Logstash does not pick up all gzip log files

Hi community, this is my first post in this forum and I would like to seek help regarding Logstash.

So here's the scenario:

I have a Python script to pull logs from Cloudflare ELS and then save it into local folder as gzip format. Then, I configured Logstash to listen to that folder and pick up any new log files.

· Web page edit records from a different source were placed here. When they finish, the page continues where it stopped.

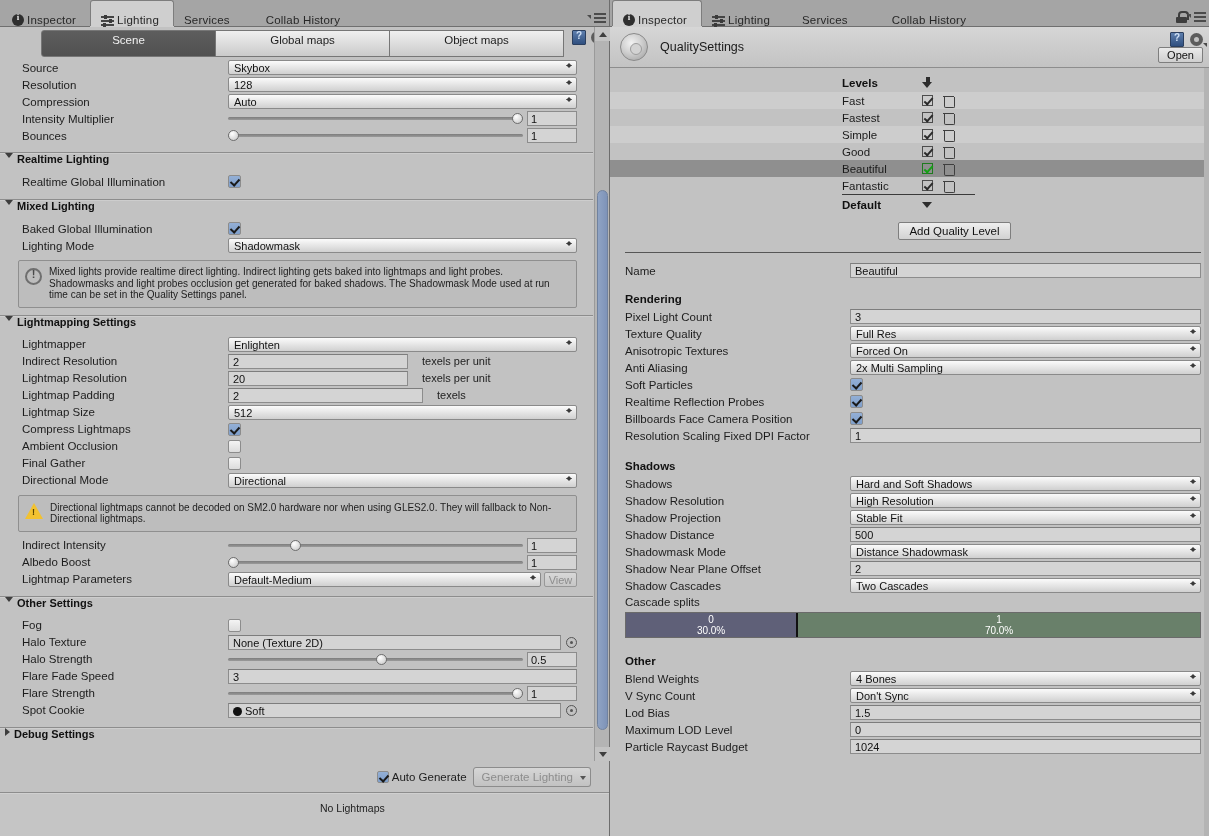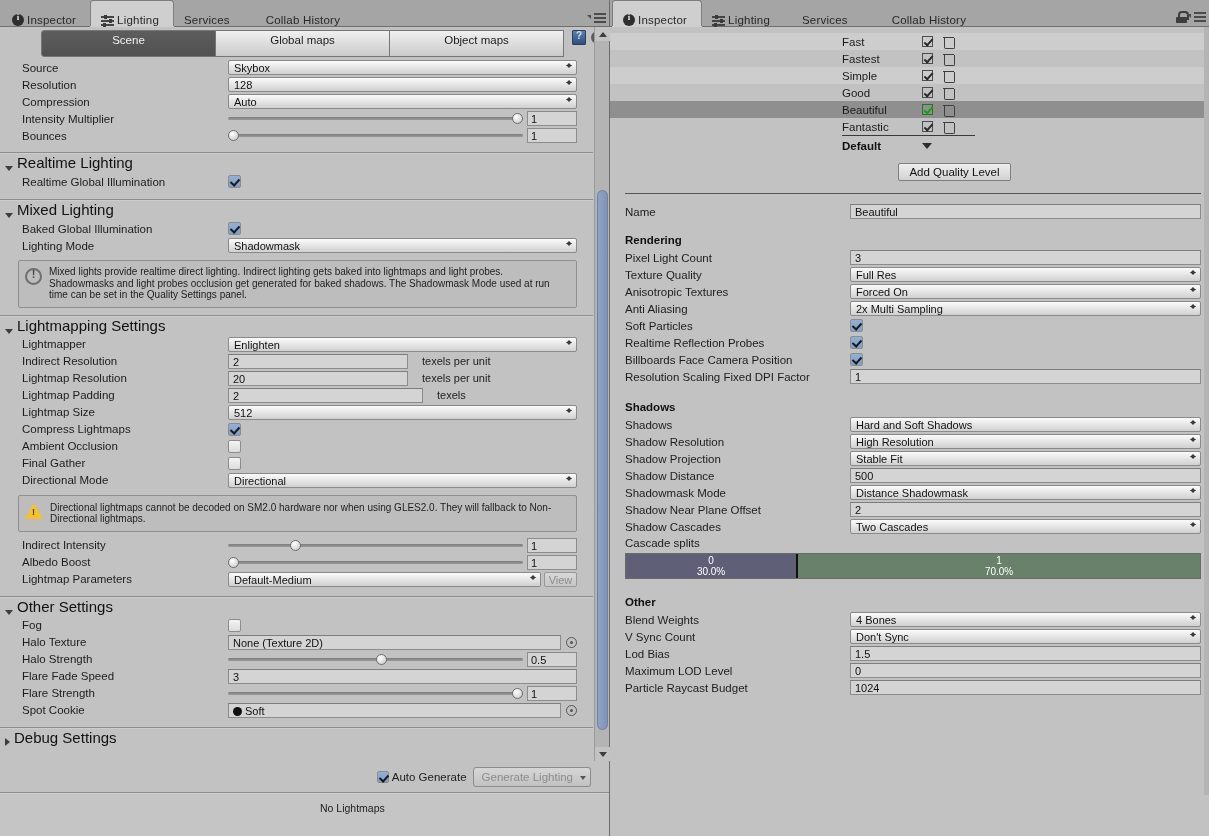--- a/index.html
+++ b/index.html
@@ -828,6 +828,15 @@
       </div>
     </div>
 
+    <div class="insp-header">
+      <span class="qs-gear"></span>
+      <span class="insp-title">QualitySettings</span>
+      <div class="insp-icons">
+        <span class="book-icon"></span>
+        <span class="gear-icon"></span>
+      </div>
+      <div class="open-btn">Open</div>
+    </div>
 
     <div class="panel-body" style="height:768px;position:relative">
 

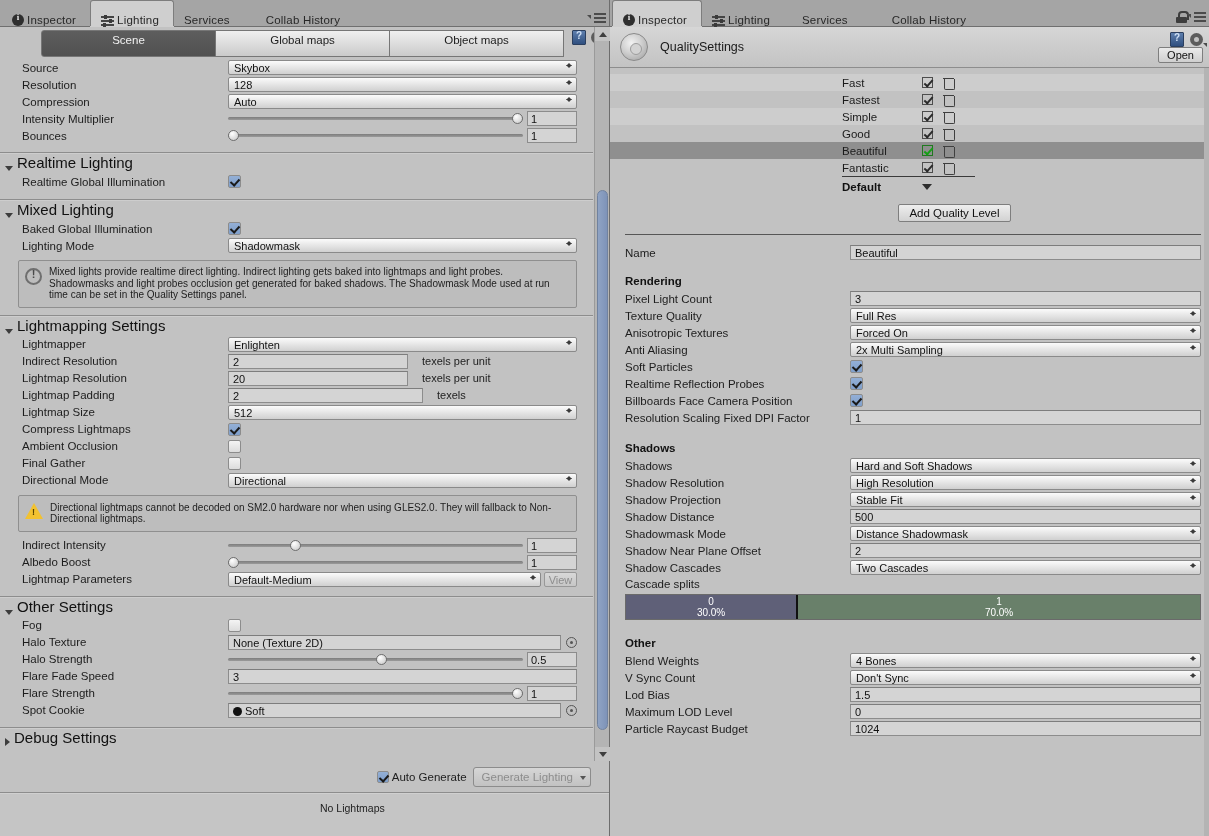--- a/index.html
+++ b/index.html
@@ -841,6 +841,10 @@
     <div class="panel-body" style="height:768px;position:relative">
 
       <div class="levels">
+        <div class="levels-head">
+          <span style="width:80px">Levels</span>
+          <span class="dl-arrow"></span>
+        </div>
 
         <div class="lv-row lv-tint">
           <span class="lv-name">Fast</span>

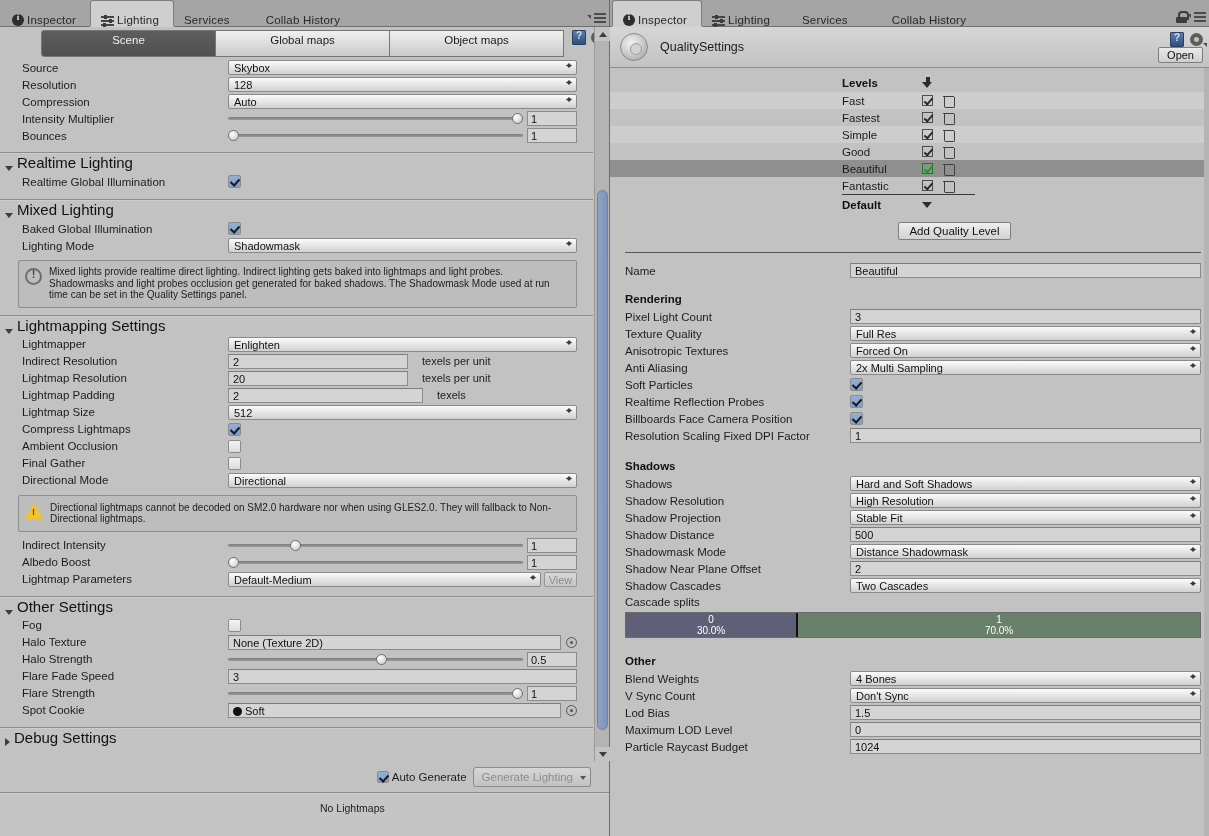--- a/index.html
+++ b/index.html
@@ -168,8 +168,8 @@
 
   
   .section {
-    height: 19px; display: flex; align-items: flex-end;
-    font-size: 15px; font-weight: normal; color: #111;
+    height: 19px; display: flex; align-items: flex-start;
+    font-size: 11px; font-weight: bold; color: #111;
     border-top: 1px solid #8d8d8d;
     box-shadow: inset 0 1px 0 #cdcdcd;
     padding-left: 5px;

Refer below for the Logstash.conf:

input {
    file {
        path => "/var/log/cf_logs/*.gz"
        mode => "read"
        file_completed_action => "log_and_delete"
        file_completed_log_path => "/var/log/logstash/logstash.log"
    }
}

filter {
    json {
        source => "message"
    }
    mutate {
        remove_field => [ "message", "path", "host", "@version" ]
    }
}

output {
    elasticsearch {
        user => "${LOGSTASH_PUSH_USERNAME}"
        password => "${LOGSTASH_PUSH_PASSWORD}"
        index => "cloudflare"
        pipeline => "cloudflare-pipeline-daily"
        cacert => "${CERTS_DIR}/ca/ca.crt"
        hosts => "https://${ES03_NAME}:9200"
        http_compression => true
        ilm_enabled => false
    }
}

And this is the format of the log filename, something like this:

cf_logs_2021-03-26T06_01_00Z~2021-03-26T06_01_10Z.json.gz
cf_logs_2021-03-26T06_01_10Z~2021-03-26T06_01_20Z.json.gz
cf_logs_2021-03-26T06_01_20Z~2021-03-26T06_01_30Z.json.gz
cf_logs_2021-03-26T06_01_30Z~2021-03-26T06_01_40Z.json.gz
cf_logs_2021-03-26T06_01_40Z~2021-03-26T06_01_50Z.json.gz
cf_logs_2021-03-26T06_01_50Z~2021-03-26T06_02_00Z.json.gz

While Logstash is running, I do notice that Logstash does not actually pick up every file and process it, instead the file is still in the folder. The file should be deleted automatically once processed, but in this case, it's not. Out of 10 files, there might be 5 files not processed by Logstash. Moreover, the Logstash event log does not display any error regarding this issue.

I do not encounter this kind of issue if the logs are not compressed (purely in JSON format). So this is weird that Logstash can't process gzip logs properly.

Are there any tricks that I can prevent this kind of issue from happening? Or is it a bug?

Thanks in advance.

1 Like

It might be a problem with inode re-use. There are several open issues around that.

2 Likes

This topic was automatically closed 28 days after the last reply. New replies are no longer allowed.